Drilling rig owner Jasper Investments and petroleum exploration and production firm Interra Resources were removed from the list, thanks to the new market cap criteria. The SGX also said that if the MTP rule had not been refined, a "significantly higher" number of firms would have been put on the list.
But the number of firms on the watch list has not fallen.
When the MTP was introduced last March, 57 companies failed to meet the rule. Now, it is 66. (The other 12 making up the total 78 on the watch list are there for failing to meet the financial criteria.)

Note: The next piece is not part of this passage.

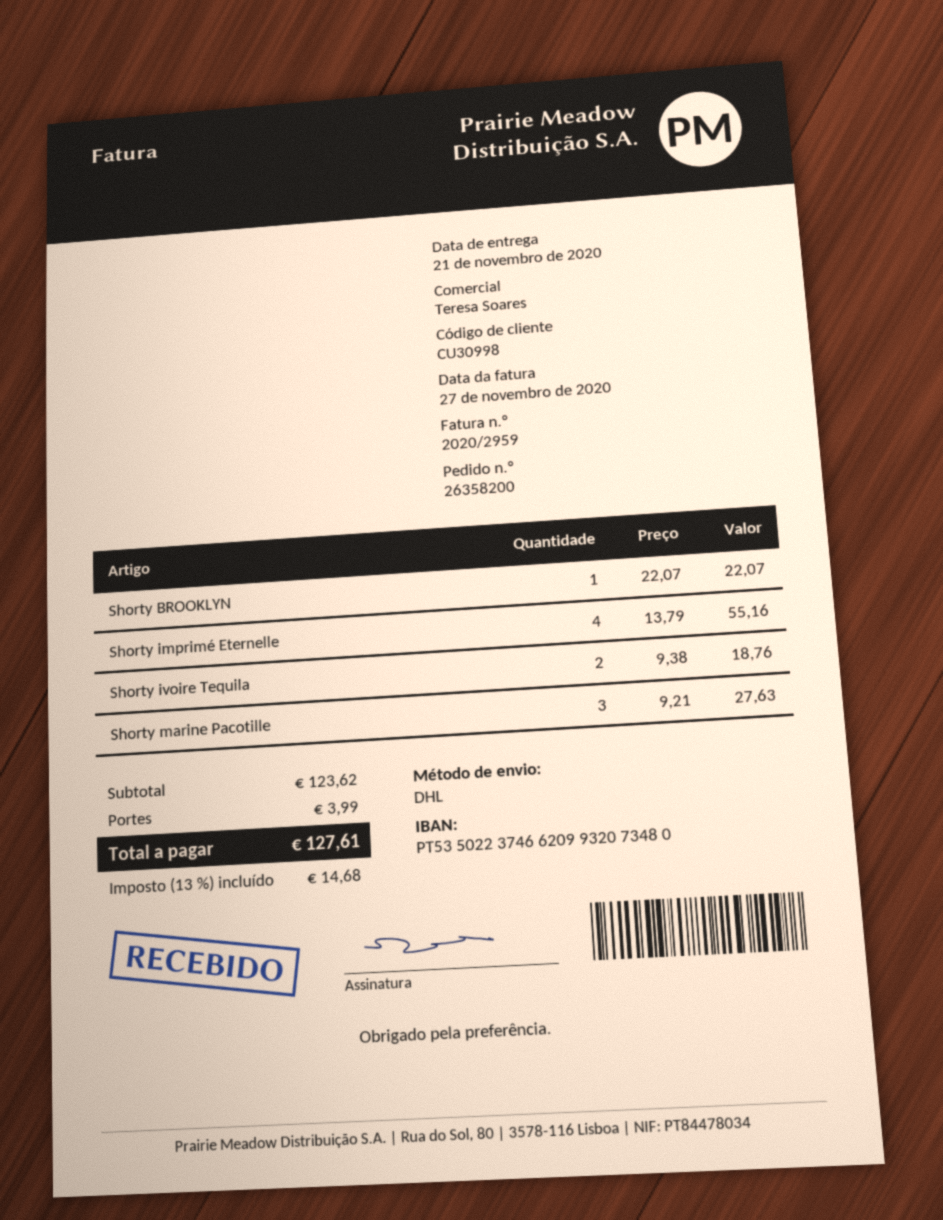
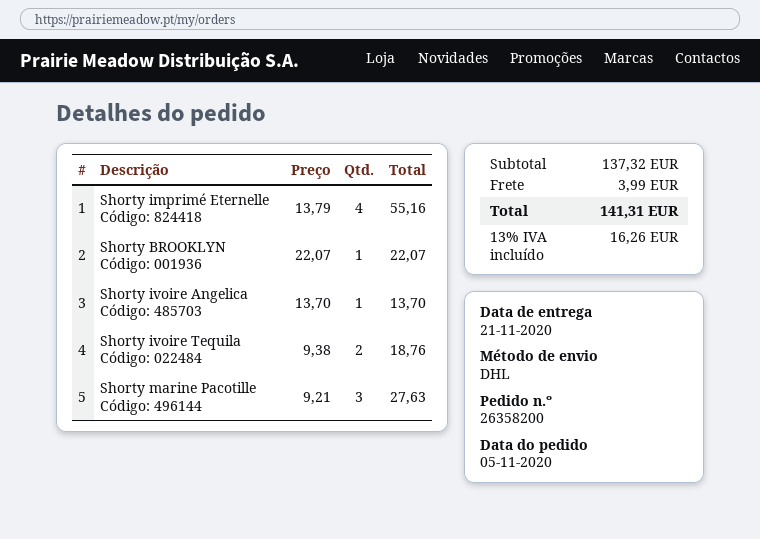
Shorty ivoire Angelica: none -> 1 x 13.70 = 13.70
subtotal: 123.62 -> 137.32
tax: 13% = 14.68 -> 13% = 16.26
total: 127.61 -> 141.31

Mr Leon Yee, a lawyer and independent director of Federal International, which was one of over 100 issuers that previously resorted to share consolidations to meet the MTP, said: "There is a mismatch between financial performance and share price performance in Singapore, because of the low liquidity of our markets.
"As the years go by, more companies will go on the watch list, because there is only so much liquidity to go around. Until now, the regulator is still stuck on this. The fact of the matter is, it is not working out for issuers."
Firms on the watch list have three years to meet the MTP or financial criteria. Otherwise, they face a delisting.
Perhaps, more tweaks to the MTP rule are not out of the question. In April, Professor Tan Cheng Han, the new chairman of RegCo, which is taking over all of SGX's regulatory functions, declared that he would not be afraid to reassess sacred cows in the rules framework.